Grown Up Love (It’s Not What You Think)
In the beginning, everything was bliss.
You fell in love even though you didn’t know each other very well. Maybe you liked the way you felt around each other: giddy, cheesy, and like a kid in a candy store. You emphasized what you had in common and either overlooked the small differences or didn’t pay much attention to them. You put each other on a pedestal and thought you would stay up there forever.
Puppy Love Forever?
If you think your love story starts when you worry about whether she will call you back or whether he will want to see you again, you’re probably a romantic. Being a romantic is great, but if your understanding of love has been mistakenly taken over by how you felt in the beginning of relationship, you may be stuck in puppy love. Grown up love is different.
Along the way, something happens that destabilizes a relationship and takes it out of the romantic stage. It can happen shortly after you start living together, when you add children to the family, or when you need to make a big career decision or move.
Sometimes it happens within the first six months of a relationship. It can take longer, but it always happens. The “kid in the candy store” feeling begins to wane, as it should. If it were to continue, you wouldn’t be able to concentrate at work or you may neglect your other roles and responsibilities.
When you fall in love, the exhilarating feeling has more to do with relief than with real love. We are relieved that somebody can accept us and that we can reveal so much of what we needed to be kept secret and hidden before. We put forth the best version of ourselves in order to be seen and accepted. We may not show immediately what happens when we get frustrated, when we feel insecure, when we don’t like our bodies, when we are hungry and tired.
The more insecure we are to begin with, the more doubts we have about our self-worth, capacities and imperfections, the more we struggle with our own sense of self, the more intoxicating and exhilarating the seemingly bottomless acceptance of another person is. We are delighted at finally being able to reveal ourselves. We’re equally delighted to discover that our partners respond with approval, acceptance, encouragement, and support. Like children, we think this will last forever.

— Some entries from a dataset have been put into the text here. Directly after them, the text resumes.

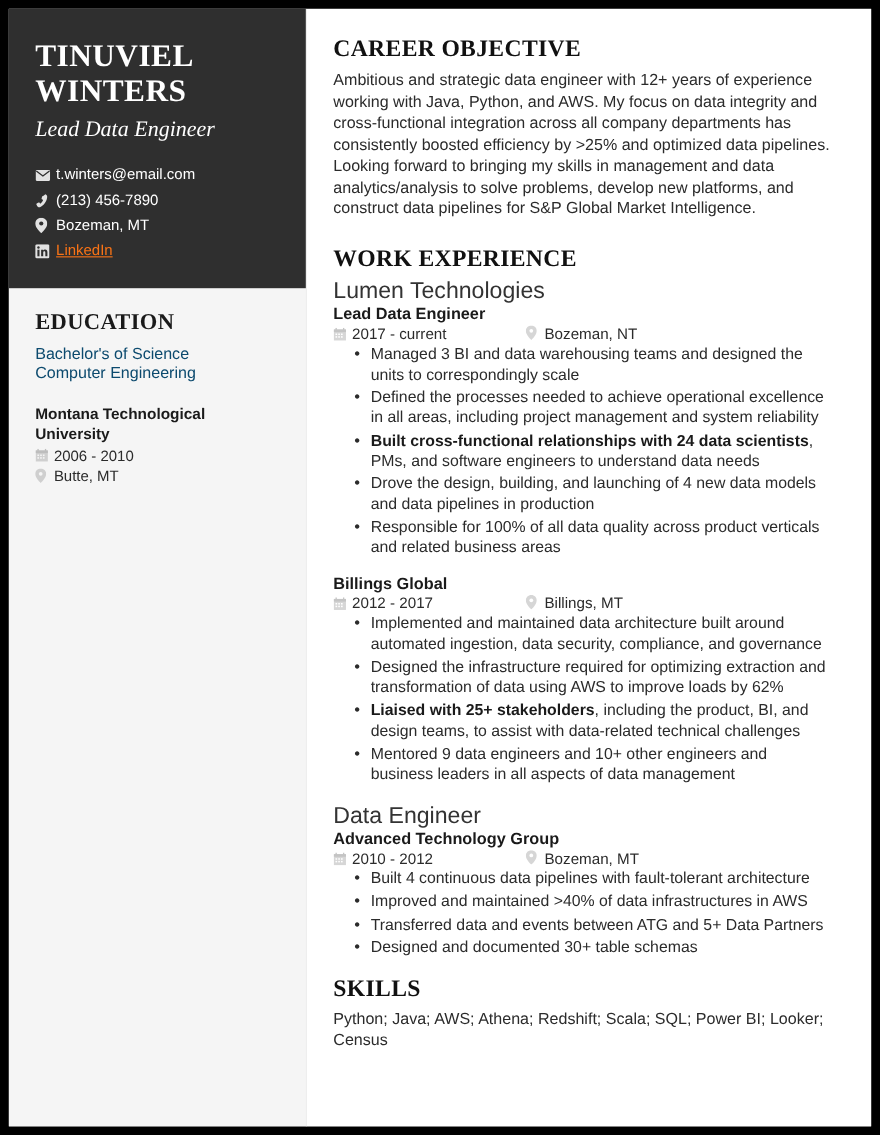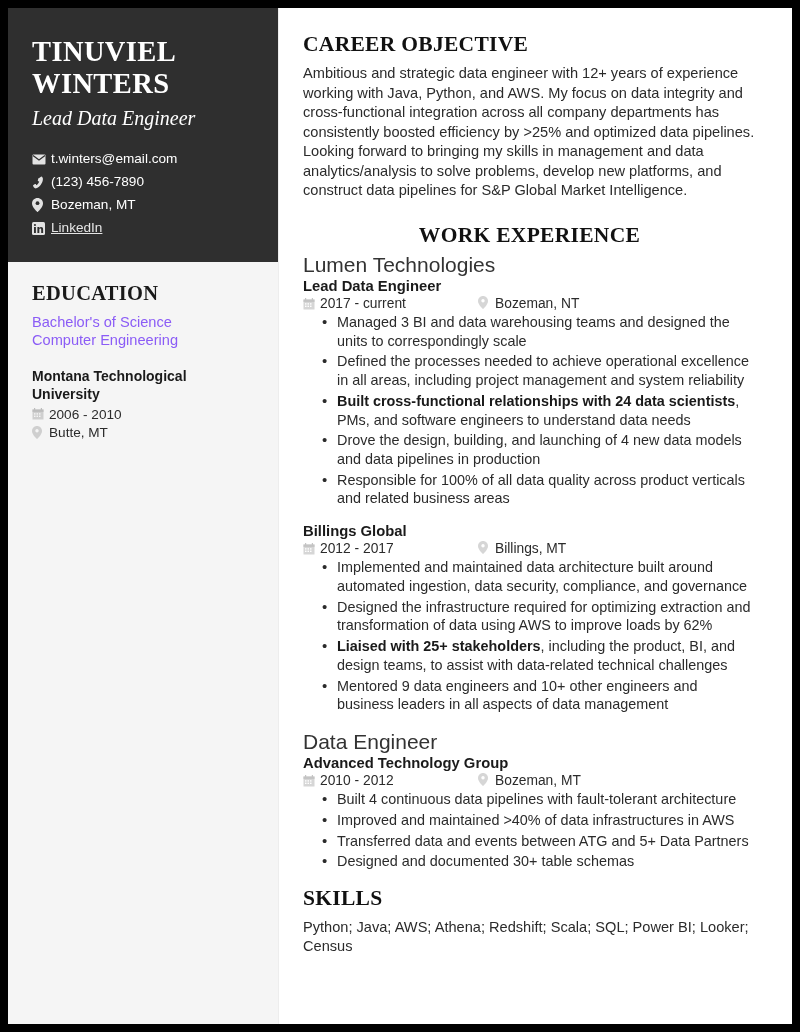--- a/index.html
+++ b/index.html
@@ -234,7 +234,7 @@
                 <path d="M9.3 0.6c1 .4 1.6 1.2 1.6 2.3 0 3.8-3.3 8.3-6.6 9.4-1 .3-2-.1-2.5-1l-.7-1.3c-.2-.4-.1-.8.3-1l1.6-.9c.4-.2.8-.1 1 .3l.5.8c1.2-.6 2.4-2.3 2.7-3.6l-.9-.3c-.4-.1-.6-.5-.5-.9l.5-1.8c.1-.4.5-.6.9-.5z" fill="#e2e2e2"></path>
               </svg>
           </span>
-          <span>(123) 456-7890</span>
+          <span>(213) 456-7890</span>
         </li>
         <li class="contact-item">
           <span class="c-ico">

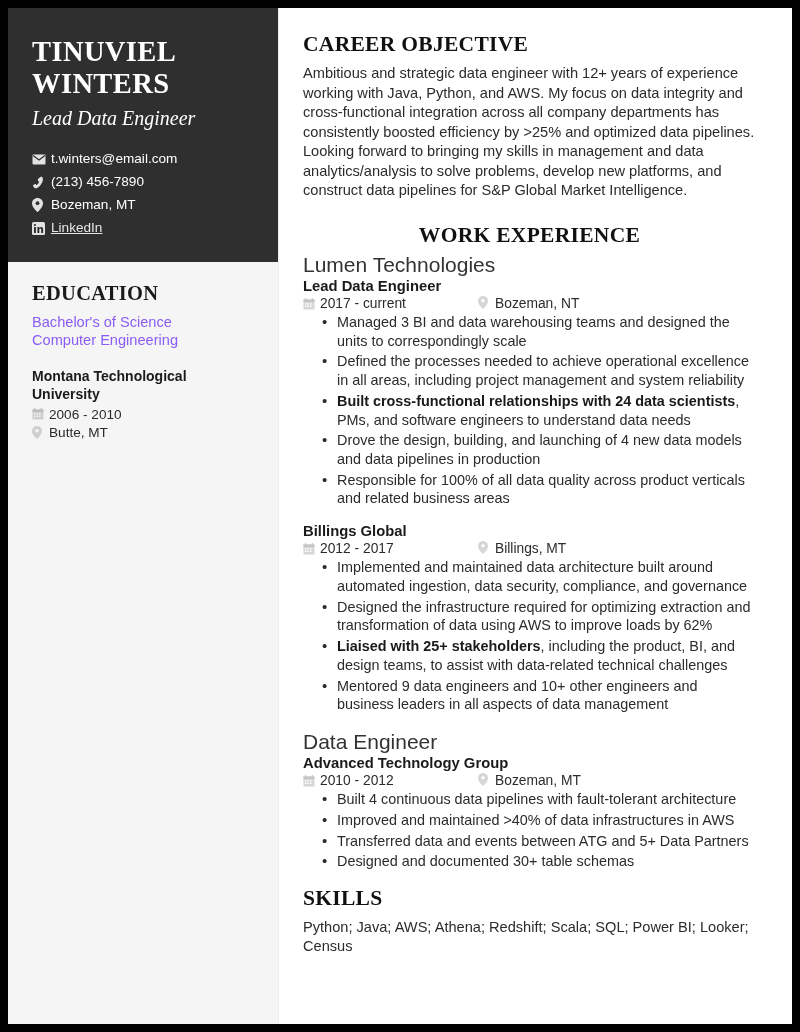--- a/index.html
+++ b/index.html
@@ -80,7 +80,7 @@
   .c-ico svg { display: block; }
   .contact-link {
     text-decoration: underline;
-    color: #e5e5e5;
+    color: #f97316;
   }
 
   .sidebar-body {

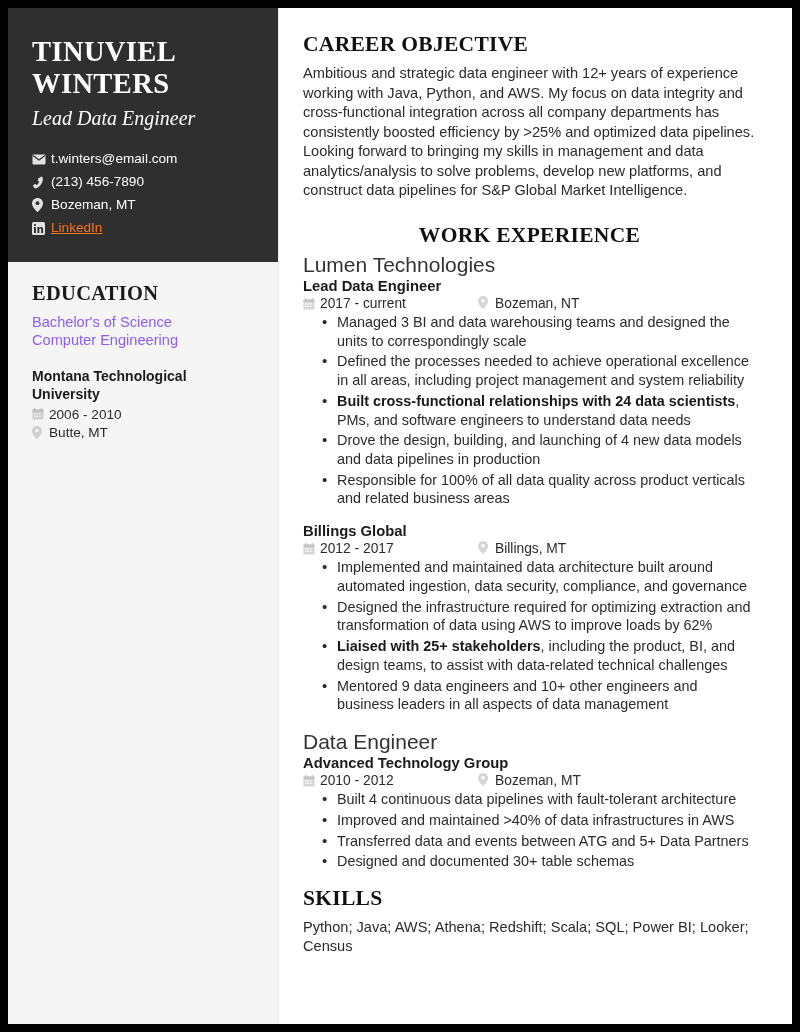--- a/index.html
+++ b/index.html
@@ -202,7 +202,7 @@
     color: #2b2b2b;
     margin: 0;
   }
-  .work-head { margin-bottom: 4px; text-align: center; }
+  .work-head { margin-bottom: 4px; }
 </style>
 </head>
 <body>

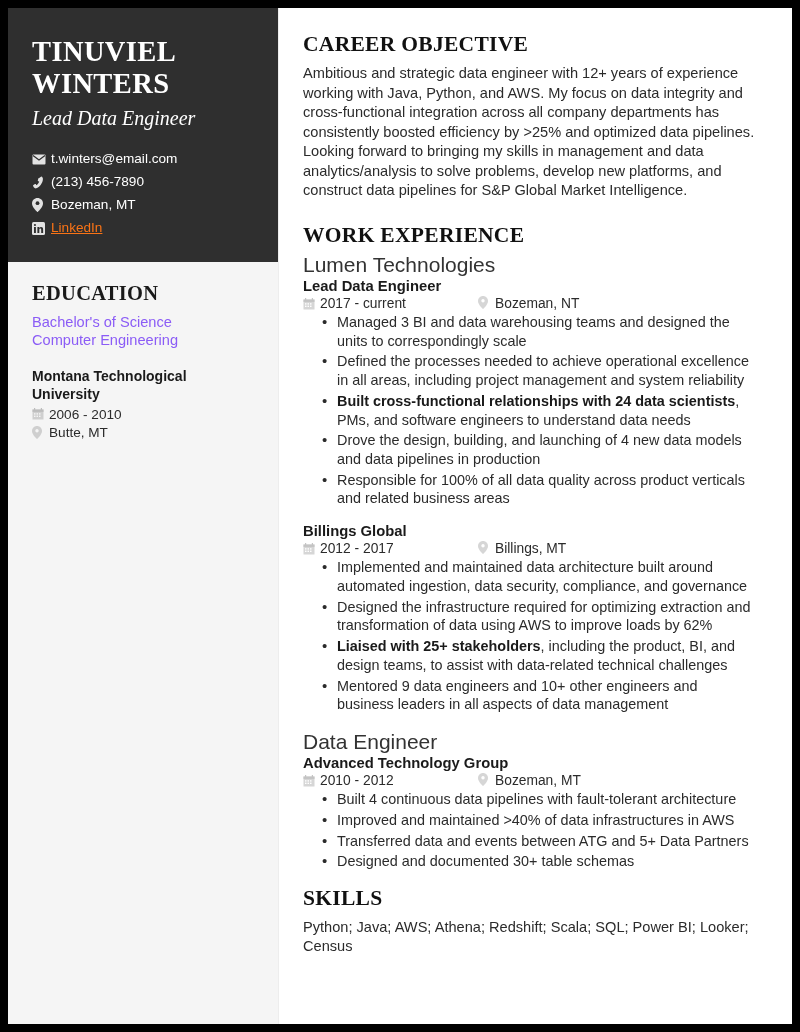--- a/index.html
+++ b/index.html
@@ -98,7 +98,7 @@
   .edu-degree, .edu-field {
     font-size: 14.6px;
     line-height: 1.28;
-    color: #8b5cf6;
+    color: #0c4a6e;
   }
   .edu-school {
     font-size: 14px;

Looking Up to Our Partners
We put our partners on a pedestal because what’s most appealing about them is that they think we are wonderful. That’s intoxicating. The more fabulous they think we are in their eyes, the better we feel and the more we fall in love.
We come to believe (mistakenly) that romantic love implies that our partners have a complete acceptance of our being, of our faults, immaturities and imperfections. And we develop the crazy conviction that true love means that our partners endorse, support, accept all of that we are.

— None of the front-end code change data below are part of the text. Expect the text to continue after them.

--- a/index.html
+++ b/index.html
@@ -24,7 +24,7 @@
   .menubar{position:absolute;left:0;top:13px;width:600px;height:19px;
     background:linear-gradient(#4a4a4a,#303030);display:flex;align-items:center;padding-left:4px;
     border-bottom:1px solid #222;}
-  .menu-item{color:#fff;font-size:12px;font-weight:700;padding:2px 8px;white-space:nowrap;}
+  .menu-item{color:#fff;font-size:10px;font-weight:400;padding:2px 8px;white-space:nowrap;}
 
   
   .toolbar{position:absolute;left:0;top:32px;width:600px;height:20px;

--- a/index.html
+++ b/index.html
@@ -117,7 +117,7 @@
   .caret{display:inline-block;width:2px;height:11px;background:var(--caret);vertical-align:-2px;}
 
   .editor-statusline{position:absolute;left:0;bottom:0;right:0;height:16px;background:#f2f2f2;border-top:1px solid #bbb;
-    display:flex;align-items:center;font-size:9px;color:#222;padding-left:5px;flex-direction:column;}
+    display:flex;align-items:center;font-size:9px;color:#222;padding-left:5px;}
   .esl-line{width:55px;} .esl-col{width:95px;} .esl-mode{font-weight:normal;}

When the honeymoon period begins to wane as it always does, two things happen. Our partners disappoint us in one way or another AND at the same time, we disappoint them in one way or another.
Grown Up Love
The grown up love story then, starts when she disappoints you and you decide not to run away; when you accept his flaws because yours are also difficult to put up with; or when you decide to tolerate your discomfort at realizing she thinks you are not perfect.
The grown-up love story begins when you don’t berate your partner for having a different idea than you do about how to spend your precious free time or what’s the acceptable level of clutter in the house. When you can put yourself in your partner’ shoes instead of focusing on yourself and when you decide to give when you don’t feel like it.
Grown up love happens when you can understand that what you want may be very different from what your partner wants, and tolerate the anxiety provoked by the difference. The process of negotiating a win-win without giving up your wishes or bullying your partner into to giving up his or her wishes, can be anxiety producing to some people. Grown up love means you can get through the process whole.
What disturbs couples in this period? The inevitable realization that in their eyes, we are not perfect anymore. It is very difficult to tolerate knowing that our partners begin to question things, judge things, and not support things we do or say, and that shatters our infantile illusions that we should be accepted, not judged, not questioned.
Many couples don’t survive this period because they think that they fell out of love when in fact, they merely begin to grow up as a couple. They think they are incompatible and that they paired up with the wrong person.
How do you know if you’re in the “grown-up” love phase?
In terms of how you think about your partner: You are entering the grown-up phase when you begin to realize that most of your partner’s “bad behavior” comes down to fear or anxiety, rather than ill intentions or stupidity. If you can begin to doubt the certainty of your assumptions about your partners intentions, you will take his/her “bad behavior” less personally, which in turn, will begin to diffuse the “bad behavior”.
In terms of how you think about yourself: You are entering the grown-up phase when you begin to realize that what you think, wish, long for and feel, is not totally obvious to your partner. As a child, your caretaker had to guess the reasons for your discomfort. As a grown up, you will need to verbally articulate the reasons for your discomfort in a calm and clear way.
Don’t worry if you go back and forth between grown up and child-like behaviors and responses. What you are looking for is a trend in the right direction.
Growing up as a couple is not easy. We have to be able to tolerate that our self-esteem will be lower at times, that our egos will get occasionally bruised, and that our imperfections will be exposed. In my experience, the difference between those couples who make it through and those who don’t is their ability to tolerate imperfections in themselves and their partners without having permanent tantrums (occasional tantrums is ok, we are all human).
We all seem accept easily that growing up to become reasonable adults is painful and difficult. Why should growing up as a couple be any different? Only grown up love is real love.